EXERCISE DATA:

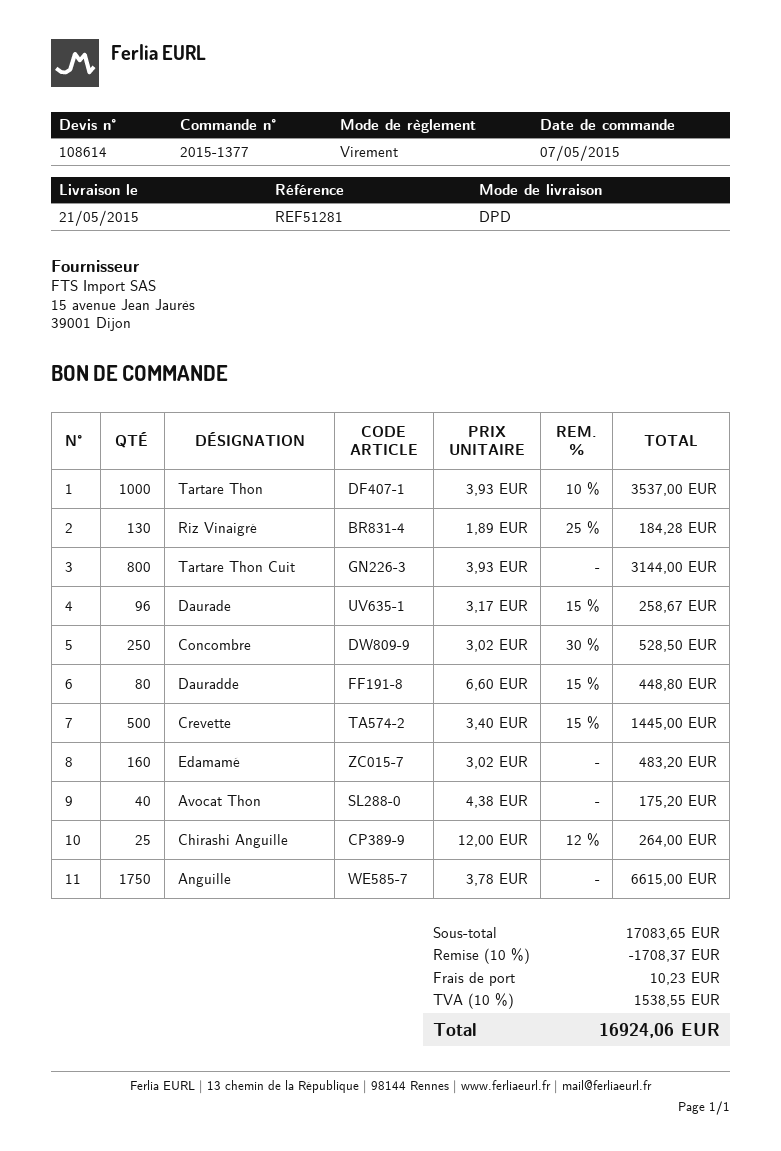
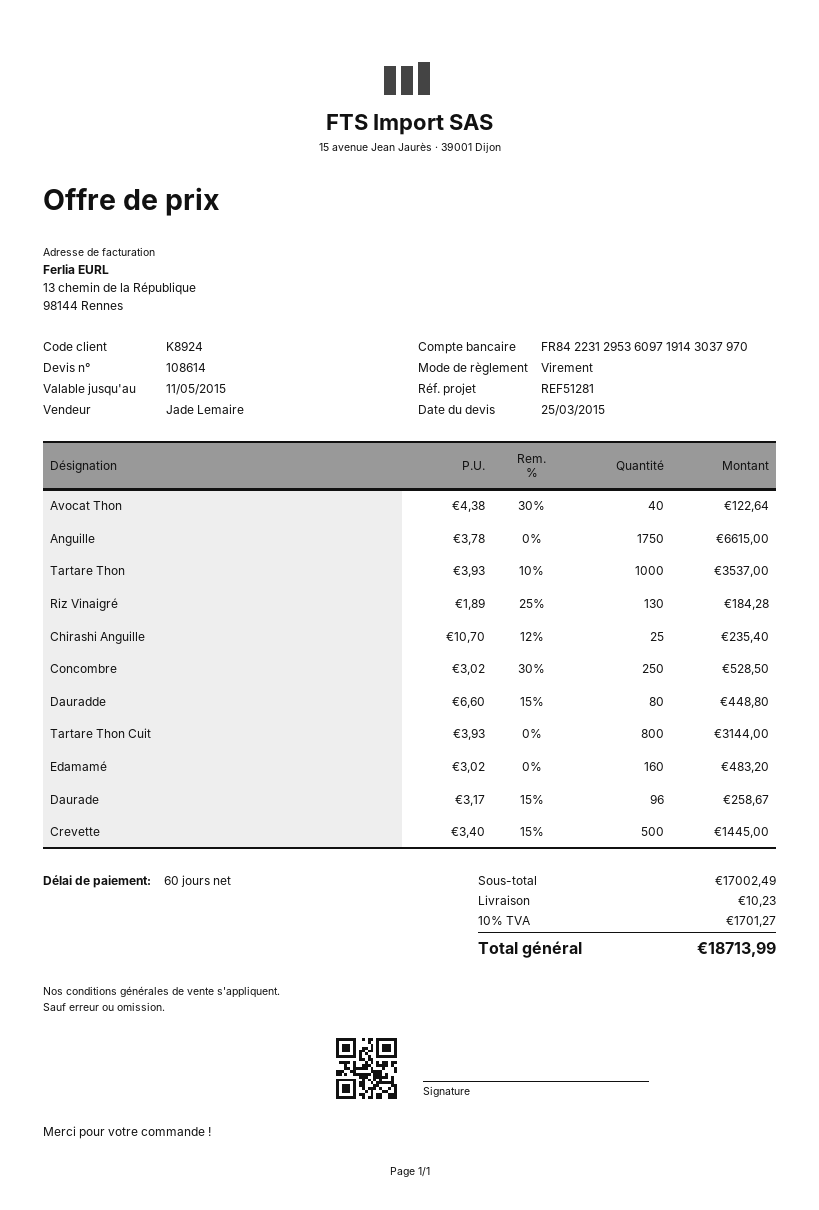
Avocat Thon: 40 x 4.38 = 175.20 -> 40 x 4.38 - 30% = 122.64
Chirashi Anguille: 25 x 12.00 - 12% = 264.00 -> 25 x 10.70 - 12% = 235.40
subtotal: 17083.65 -> 17002.49
discount: 10% = 1708.37 -> none
tax: 10% = 1538.55 -> 10% = 1701.27
total: 16924.06 -> 18713.99

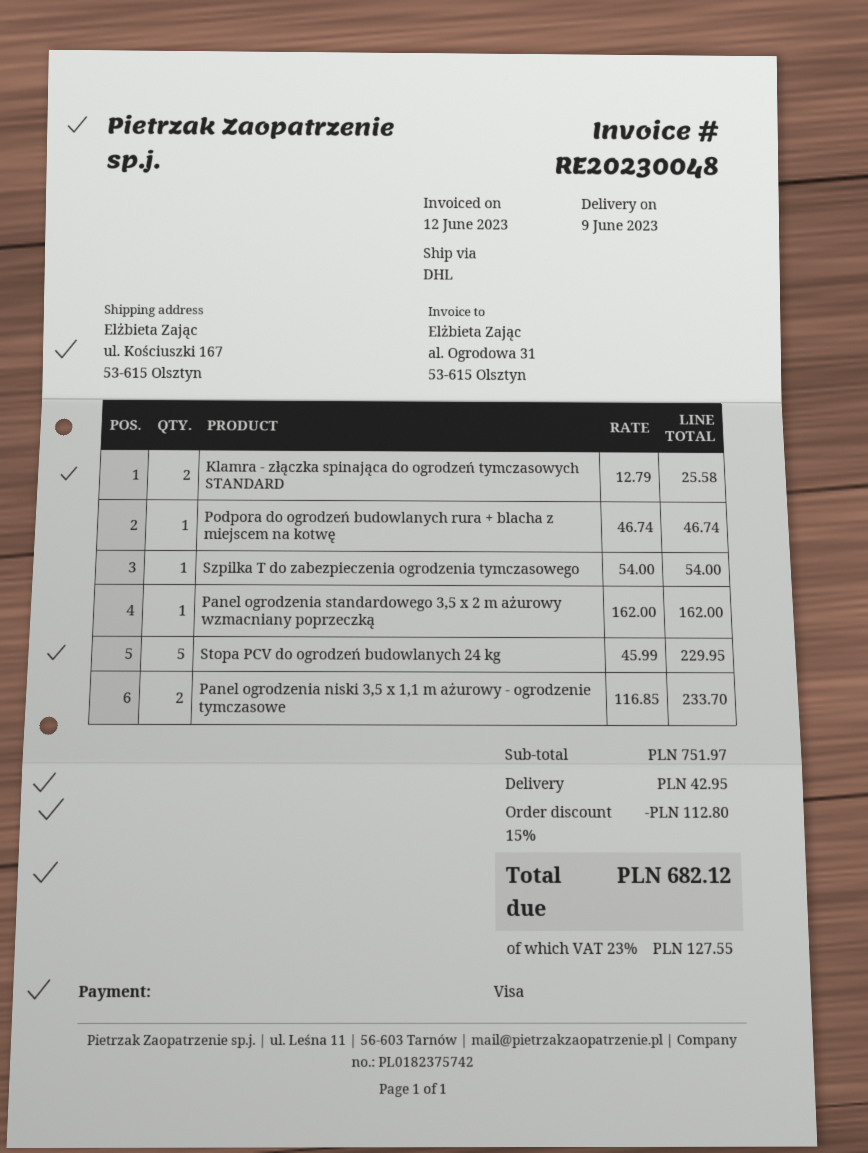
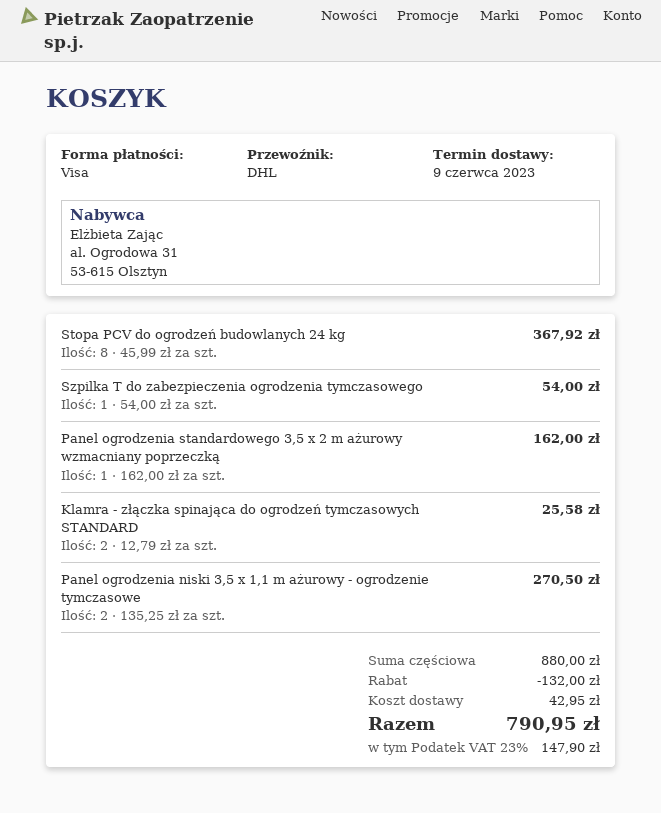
Podpora do ogrodzeń budowlanych rura + blacha z miejscem na kotwę: 1 x 46.74 = 46.74 -> none
Stopa PCV do ogrodzeń budowlanych 24 kg: 5 x 45.99 = 229.95 -> 8 x 45.99 = 367.92
Panel ogrodzenia niski 3,5 x 1,1 m ażurowy - ogrodzenie tymczasowe: 2 x 116.85 = 233.70 -> 2 x 135.25 = 270.50
subtotal: 751.97 -> 880.00
discount: 112.80 -> 132.00
tax: 23% = 127.55 -> 23% = 147.90
total: 682.12 -> 790.95

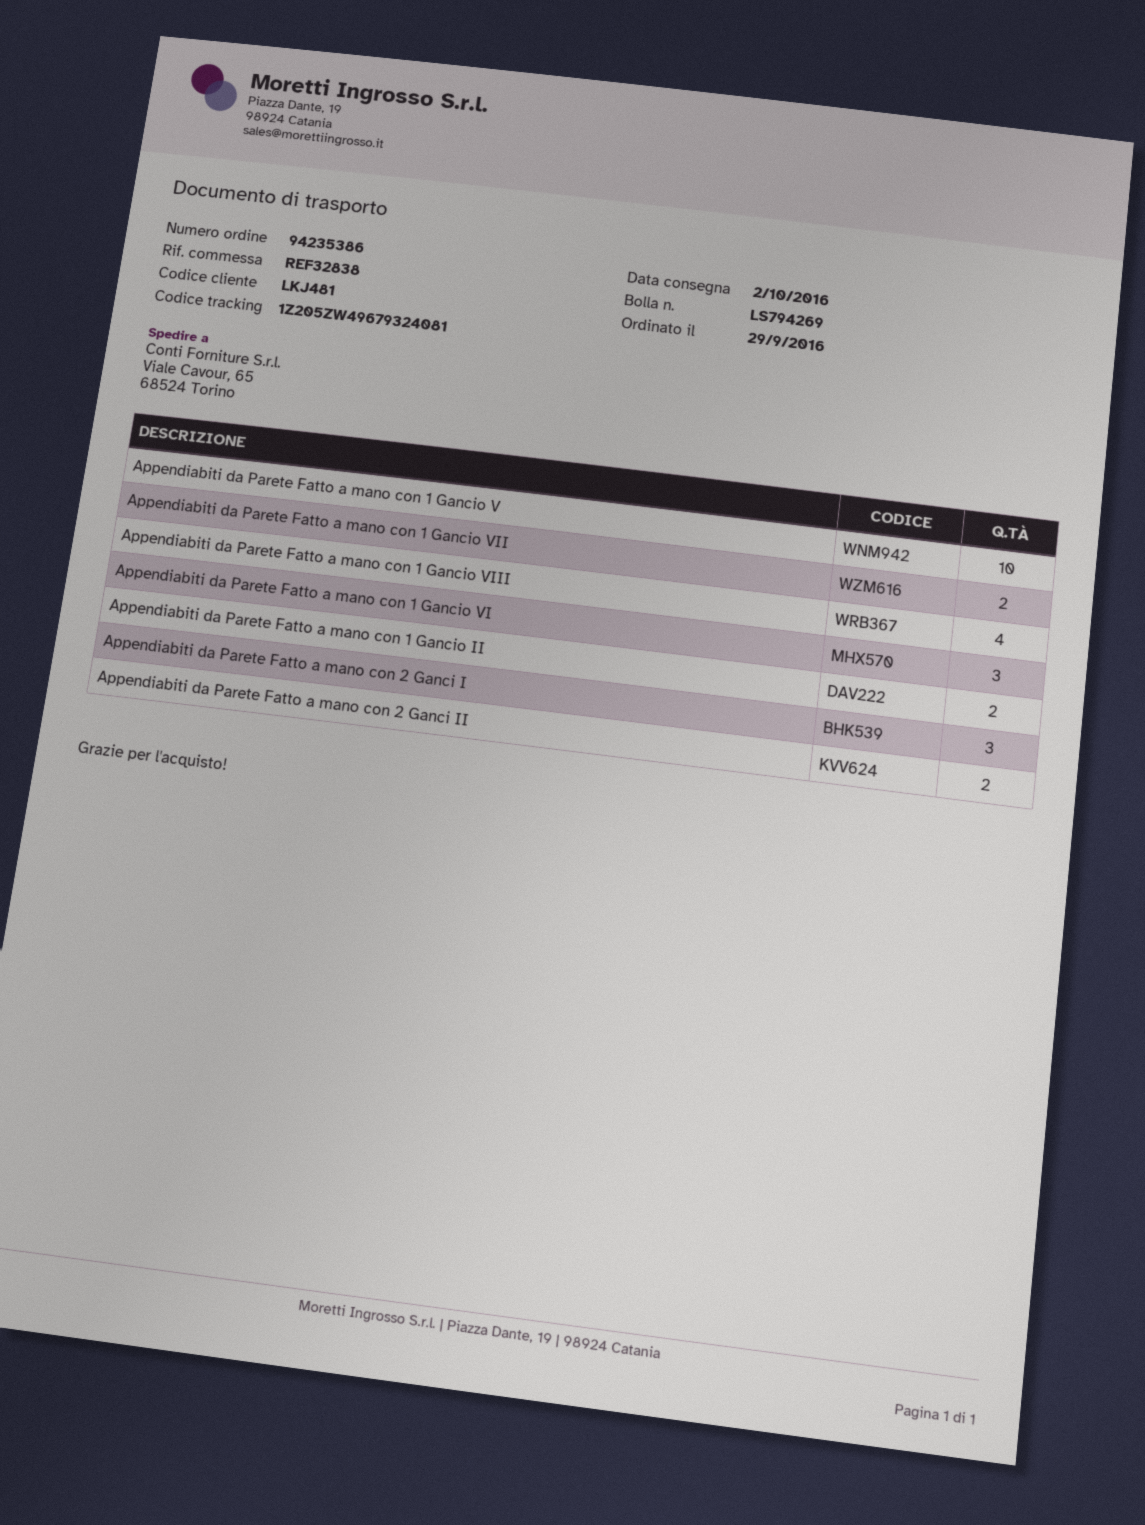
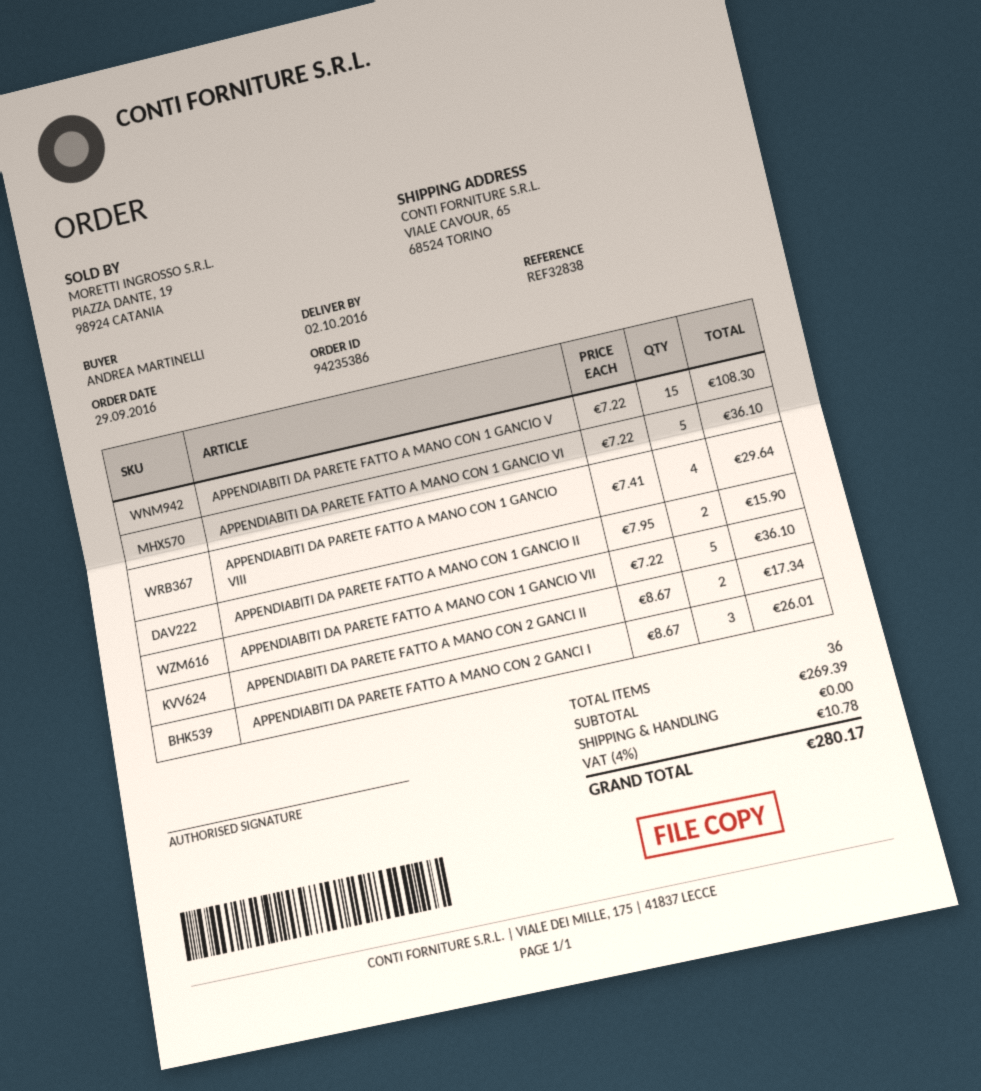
Appendiabiti da Parete Fatto a mano con 1 Gancio V: 10 -> 15
Appendiabiti da Parete Fatto a mano con 1 Gancio VII: 2 -> 5
Appendiabiti da Parete Fatto a mano con 1 Gancio VI: 3 -> 5

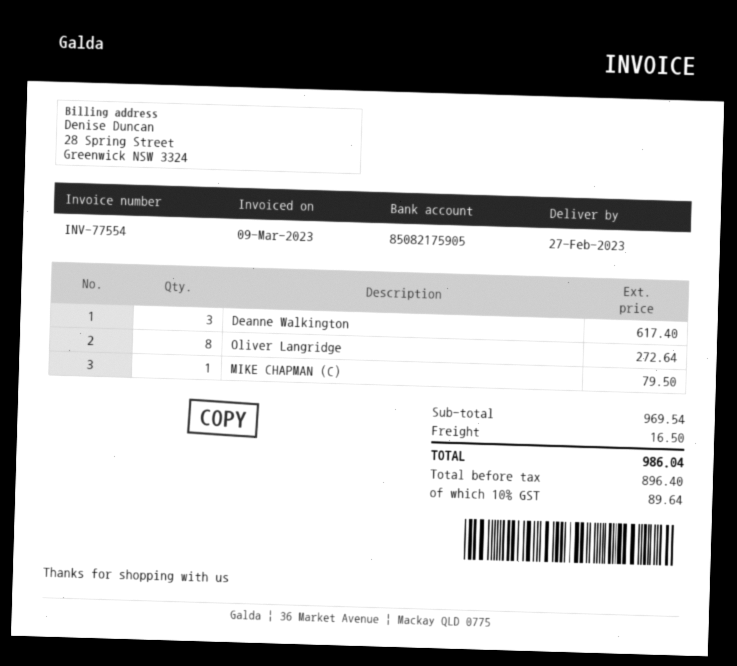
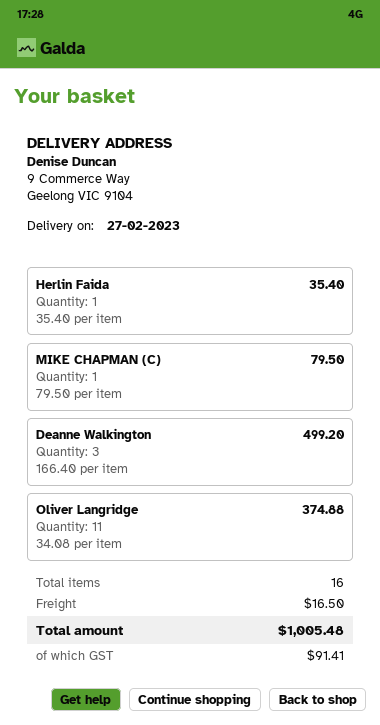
Deanne Walkington: 3 for 617.40 -> 3 for 499.20
Oliver Langridge: 8 for 272.64 -> 11 for 374.88
Herlin Faida: none -> 1 for 35.40
tax: 89.64 -> 91.41
total: 986.04 -> 1005.48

TASK OBJECTIVE:
Which of the lines in the data hold the string "none"? Report each of them by copying it.

RESPONSE TO THE EXERCISE:
discount: 10% = 1708.37 -> none
Podpora do ogrodzeń budowlanych rura + blacha z miejscem na kotwę: 1 x 46.74 = 46.74 -> none
Herlin Faida: none -> 1 for 35.40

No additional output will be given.